Two steps back, and two steps front.
“Say, Mame, where do you get that stuff?”
“Whatshmean, Dorris?”
“If you two girls cant listen to what I’m telling you, I know where I can get some who can. Now listen.”
Mame: Go to hell, you black bastard.
Dorris: Whats eatin at him, anyway?
“Now follow me in this, you girls. Its three counts to the right, three counts to the left, and then you shimmy—”
John: —and then you shimmy. I’ll bet she can. Some good cabaret, with rooms upstairs. And what in hell do you think you’d get from it? Youre going wrong. Here’s right: get her to herself—(Christ, but how she’d bore you after the first five minutes)—not if you get her right she wouldnt. Touch her, I mean. To herself—in some room perhaps. Some cheap, dingy bedroom. Hell no. Cant be done. But the point is, brother John, it can be done. Get her to herself somewhere, anywhere. Go down in yourself—and she’d be calling you all sorts of asses while you were in the process of going down. Hold em, bud. Cant be done. Let her go. (Dance and I’ll love you!) And keep her loveliness.
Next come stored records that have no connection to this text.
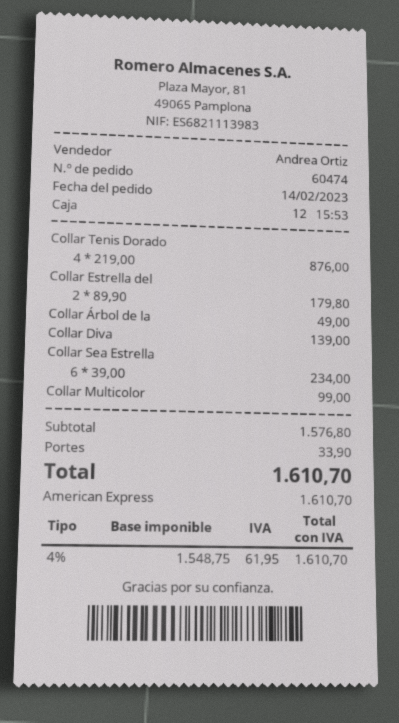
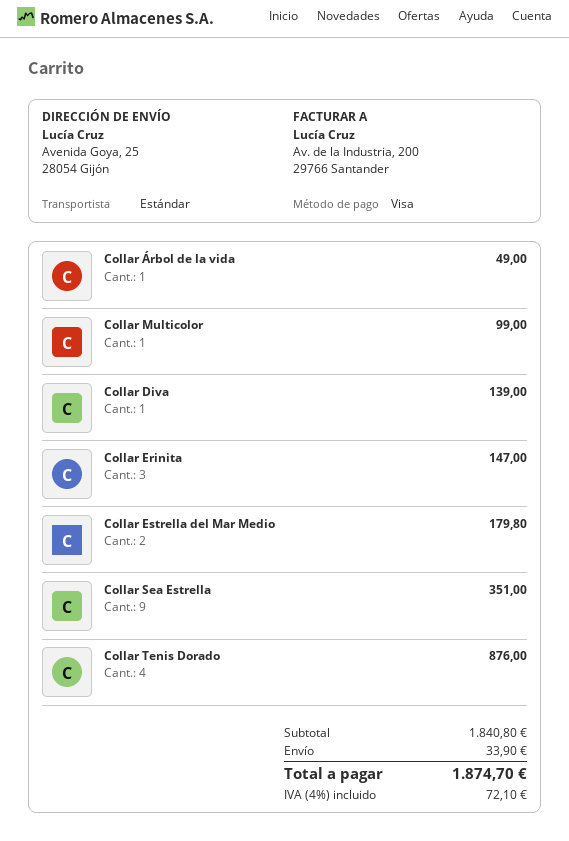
payment method: American Express -> Visa
Collar Sea Estrella: 6 for 234.00 -> 9 for 351.00
Collar Erinita: none -> 3 for 147.00
subtotal: 1576.80 -> 1840.80
tax: 4% = 61.95 -> 4% = 72.10
total: 1610.70 -> 1874.70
“All right now, Chicken Chaser. Dorris and girls. Where’s Dorris? I told you to stay on the stage, didnt I? Well? Now thats enough. All right. All right there, Professor? All right. One, two, three—”
Dorris swings to the front. The line of girls, four deep, blurs within the shadow of suspended scenes. Dorris wants to dance. The director feels that and steps to one side. He smiles, and picks her for a leading lady, one of these days. Odd ends of stage-men emerge from the wings, and stare and clap. A crap game in the alley suddenly ends. Black faces crowd the rear stage doors. The girls, catching joy from Dorris, whip up within the footlights’ glow. They forget set steps; they find their own. The director forgets to bawl them out. Dorris dances.